• ACTIVITY:
From the first line to the last, write out the records exactly.

Change listing data
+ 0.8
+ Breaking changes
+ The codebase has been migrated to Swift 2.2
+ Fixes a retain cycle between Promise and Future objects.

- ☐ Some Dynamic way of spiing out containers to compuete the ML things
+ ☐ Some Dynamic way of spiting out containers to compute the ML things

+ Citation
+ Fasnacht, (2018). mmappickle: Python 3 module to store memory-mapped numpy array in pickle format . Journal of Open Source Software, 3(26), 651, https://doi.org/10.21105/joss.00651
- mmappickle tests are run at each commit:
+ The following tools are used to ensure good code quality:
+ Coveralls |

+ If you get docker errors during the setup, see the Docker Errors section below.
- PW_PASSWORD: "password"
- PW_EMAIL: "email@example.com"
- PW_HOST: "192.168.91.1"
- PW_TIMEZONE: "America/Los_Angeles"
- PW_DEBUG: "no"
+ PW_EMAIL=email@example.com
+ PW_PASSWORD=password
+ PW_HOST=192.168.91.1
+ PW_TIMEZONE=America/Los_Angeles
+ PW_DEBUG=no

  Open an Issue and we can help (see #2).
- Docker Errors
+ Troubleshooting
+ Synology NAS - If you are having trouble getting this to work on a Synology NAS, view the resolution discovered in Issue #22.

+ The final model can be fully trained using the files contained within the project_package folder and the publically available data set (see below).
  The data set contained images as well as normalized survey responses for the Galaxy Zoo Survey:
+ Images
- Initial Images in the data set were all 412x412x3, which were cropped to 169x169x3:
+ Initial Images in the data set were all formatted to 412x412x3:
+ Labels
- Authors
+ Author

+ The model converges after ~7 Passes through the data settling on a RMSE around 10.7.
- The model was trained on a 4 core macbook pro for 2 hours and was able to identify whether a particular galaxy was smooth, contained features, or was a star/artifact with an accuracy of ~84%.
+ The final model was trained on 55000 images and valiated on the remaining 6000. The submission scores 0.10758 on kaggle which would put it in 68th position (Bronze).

• TASK RESPONSE:
+ 0.8
+ Breaking changes
+ The codebase has been migrated to Swift 2.2
+ Fixes a retain cycle between Promise and Future objects.

- ☐ Some Dynamic way of spiing out containers to compuete the ML things
+ ☐ Some Dynamic way of spiting out containers to compute the ML things

+ Citation
+ Fasnacht, (2018). mmappickle: Python 3 module to store memory-mapped numpy array in pickle format . Journal of Open Source Software, 3(26), 651, https://doi.org/10.21105/joss.00651
- mmappickle tests are run at each commit:
+ The following tools are used to ensure good code quality:
+ Coveralls |

+ If you get docker errors during the setup, see the Docker Errors section below.
- PW_PASSWORD: "password"
- PW_EMAIL: "email@example.com"
- PW_HOST: "192.168.91.1"
- PW_TIMEZONE: "America/Los_Angeles"
- PW_DEBUG: "no"
+ PW_EMAIL=email@example.com
+ PW_PASSWORD=password
+ PW_HOST=192.168.91.1
+ PW_TIMEZONE=America/Los_Angeles
+ PW_DEBUG=no

  Open an Issue and we can help (see #2).
- Docker Errors
+ Troubleshooting
+ Synology NAS - If you are having trouble getting this to work on a Synology NAS, view the resolution discovered in Issue #22.

+ The final model can be fully trained using the files contained within the project_package folder and the publically available data set (see below).
  The data set contained images as well as normalized survey responses for the Galaxy Zoo Survey:
+ Images
- Initial Images in the data set were all 412x412x3, which were cropped to 169x169x3:
+ Initial Images in the data set were all formatted to 412x412x3:
+ Labels
- Authors
+ Author

+ The model converges after ~7 Passes through the data settling on a RMSE around 10.7.
- The model was trained on a 4 core macbook pro for 2 hours and was able to identify whether a particular galaxy was smooth, contained features, or was a star/artifact with an accuracy of ~84%.
+ The final model was trained on 55000 images and valiated on the remaining 6000. The submission scores 0.10758 on kaggle which would put it in 68th position (Bronze).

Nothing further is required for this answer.